* [PROVIDED DATA]:
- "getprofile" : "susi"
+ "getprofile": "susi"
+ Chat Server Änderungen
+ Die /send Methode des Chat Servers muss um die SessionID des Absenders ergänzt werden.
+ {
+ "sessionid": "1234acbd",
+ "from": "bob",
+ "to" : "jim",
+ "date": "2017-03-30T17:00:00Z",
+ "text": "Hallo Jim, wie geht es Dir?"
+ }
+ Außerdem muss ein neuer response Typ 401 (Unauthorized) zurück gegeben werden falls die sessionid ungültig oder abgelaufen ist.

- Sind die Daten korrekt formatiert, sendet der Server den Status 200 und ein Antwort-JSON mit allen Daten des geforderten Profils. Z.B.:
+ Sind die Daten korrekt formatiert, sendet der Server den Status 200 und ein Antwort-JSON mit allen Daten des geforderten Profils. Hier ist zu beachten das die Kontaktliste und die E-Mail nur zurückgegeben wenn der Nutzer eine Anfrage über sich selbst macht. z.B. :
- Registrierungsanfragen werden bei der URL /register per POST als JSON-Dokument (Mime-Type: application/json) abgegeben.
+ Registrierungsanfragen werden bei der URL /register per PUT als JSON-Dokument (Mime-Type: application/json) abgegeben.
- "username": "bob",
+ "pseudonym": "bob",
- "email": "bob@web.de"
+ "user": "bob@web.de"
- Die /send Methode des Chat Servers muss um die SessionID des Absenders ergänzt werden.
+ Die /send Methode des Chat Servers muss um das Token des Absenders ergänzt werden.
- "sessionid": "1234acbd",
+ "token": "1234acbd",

* [TASK TO COMPLETE]: Among the lines above, which ones hold the string "sendet"? Show them.

* [FINISHED TASK]:
- Sind die Daten korrekt formatiert, sendet der Server den Status 200 und ein Antwort-JSON mit allen Daten des geforderten Profils. Z.B.:
+ Sind die Daten korrekt formatiert, sendet der Server den Status 200 und ein Antwort-JSON mit allen Daten des geforderten Profils. Hier ist zu beachten das die Kontaktliste und die E-Mail nur zurückgegeben wenn der Nutzer eine Anfrage über sich selbst macht. z.B. :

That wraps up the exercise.